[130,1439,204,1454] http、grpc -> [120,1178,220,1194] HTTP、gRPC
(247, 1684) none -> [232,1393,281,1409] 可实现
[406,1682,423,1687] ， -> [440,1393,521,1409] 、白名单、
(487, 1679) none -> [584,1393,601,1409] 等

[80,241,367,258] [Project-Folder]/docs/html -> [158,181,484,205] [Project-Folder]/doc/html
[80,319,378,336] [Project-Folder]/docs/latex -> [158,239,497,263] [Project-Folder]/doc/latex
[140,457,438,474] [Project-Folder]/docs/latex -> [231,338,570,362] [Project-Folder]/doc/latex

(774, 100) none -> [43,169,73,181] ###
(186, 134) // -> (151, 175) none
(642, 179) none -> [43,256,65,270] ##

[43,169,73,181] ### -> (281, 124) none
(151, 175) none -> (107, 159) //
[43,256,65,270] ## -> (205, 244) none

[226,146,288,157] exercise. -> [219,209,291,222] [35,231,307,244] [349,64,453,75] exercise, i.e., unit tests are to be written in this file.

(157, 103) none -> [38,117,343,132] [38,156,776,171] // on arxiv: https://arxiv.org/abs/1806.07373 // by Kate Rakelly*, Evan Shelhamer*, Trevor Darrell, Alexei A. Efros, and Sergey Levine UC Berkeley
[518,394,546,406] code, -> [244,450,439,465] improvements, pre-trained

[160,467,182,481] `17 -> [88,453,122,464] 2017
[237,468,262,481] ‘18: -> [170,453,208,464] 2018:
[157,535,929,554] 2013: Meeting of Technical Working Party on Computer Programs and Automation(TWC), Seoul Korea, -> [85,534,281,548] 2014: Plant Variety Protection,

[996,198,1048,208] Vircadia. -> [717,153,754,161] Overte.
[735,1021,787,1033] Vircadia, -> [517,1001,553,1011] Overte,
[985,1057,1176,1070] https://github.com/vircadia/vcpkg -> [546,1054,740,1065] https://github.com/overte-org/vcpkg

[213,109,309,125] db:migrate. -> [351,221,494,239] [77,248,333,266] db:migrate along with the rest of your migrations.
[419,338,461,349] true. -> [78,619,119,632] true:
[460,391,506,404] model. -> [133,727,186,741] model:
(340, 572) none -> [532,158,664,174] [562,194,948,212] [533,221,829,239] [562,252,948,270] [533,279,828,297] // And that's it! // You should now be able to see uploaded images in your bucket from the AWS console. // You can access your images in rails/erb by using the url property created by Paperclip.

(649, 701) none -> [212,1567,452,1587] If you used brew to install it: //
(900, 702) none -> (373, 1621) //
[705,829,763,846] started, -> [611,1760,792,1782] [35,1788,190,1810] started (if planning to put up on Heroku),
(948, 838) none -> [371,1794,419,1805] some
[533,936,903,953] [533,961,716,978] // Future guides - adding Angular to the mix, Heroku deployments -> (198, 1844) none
________________________
*AIM OF THE TASK*
Each record shown above must be printed once more, exactly.

*OUTPUT*
[130,1439,204,1454] http、grpc -> [120,1178,220,1194] HTTP、gRPC
(247, 1684) none -> [232,1393,281,1409] 可实现
[406,1682,423,1687] ， -> [440,1393,521,1409] 、白名单、
(487, 1679) none -> [584,1393,601,1409] 等

[80,241,367,258] [Project-Folder]/docs/html -> [158,181,484,205] [Project-Folder]/doc/html
[80,319,378,336] [Project-Folder]/docs/latex -> [158,239,497,263] [Project-Folder]/doc/latex
[140,457,438,474] [Project-Folder]/docs/latex -> [231,338,570,362] [Project-Folder]/doc/latex

(774, 100) none -> [43,169,73,181] ###
(186, 134) // -> (151, 175) none
(642, 179) none -> [43,256,65,270] ##

[43,169,73,181] ### -> (281, 124) none
(151, 175) none -> (107, 159) //
[43,256,65,270] ## -> (205, 244) none

[226,146,288,157] exercise. -> [219,209,291,222] [35,231,307,244] [349,64,453,75] exercise, i.e., unit tests are to be written in this file.

(157, 103) none -> [38,117,343,132] [38,156,776,171] // on arxiv: https://arxiv.org/abs/1806.07373 // by Kate Rakelly*, Evan Shelhamer*, Trevor Darrell, Alexei A. Efros, and Sergey Levine UC Berkeley
[518,394,546,406] code, -> [244,450,439,465] improvements, pre-trained

[160,467,182,481] `17 -> [88,453,122,464] 2017
[237,468,262,481] ‘18: -> [170,453,208,464] 2018:
[157,535,929,554] 2013: Meeting of Technical Working Party on Computer Programs and Automation(TWC), Seoul Korea, -> [85,534,281,548] 2014: Plant Variety Protection,

[996,198,1048,208] Vircadia. -> [717,153,754,161] Overte.
[735,1021,787,1033] Vircadia, -> [517,1001,553,1011] Overte,
[985,1057,1176,1070] https://github.com/vircadia/vcpkg -> [546,1054,740,1065] https://github.com/overte-org/vcpkg

[213,109,309,125] db:migrate. -> [351,221,494,239] [77,248,333,266] db:migrate along with the rest of your migrations.
[419,338,461,349] true. -> [78,619,119,632] true:
[460,391,506,404] model. -> [133,727,186,741] model:
(340, 572) none -> [532,158,664,174] [562,194,948,212] [533,221,829,239] [562,252,948,270] [533,279,828,297] // And that's it! // You should now be able to see uploaded images in your bucket from the AWS console. // You can access your images in rails/erb by using the url property created by Paperclip.

(649, 701) none -> [212,1567,452,1587] If you used brew to install it: //
(900, 702) none -> (373, 1621) //
[705,829,763,846] started, -> [611,1760,792,1782] [35,1788,190,1810] started (if planning to put up on Heroku),
(948, 838) none -> [371,1794,419,1805] some
[533,936,903,953] [533,961,716,978] // Future guides - adding Angular to the mix, Heroku deployments -> (198, 1844) none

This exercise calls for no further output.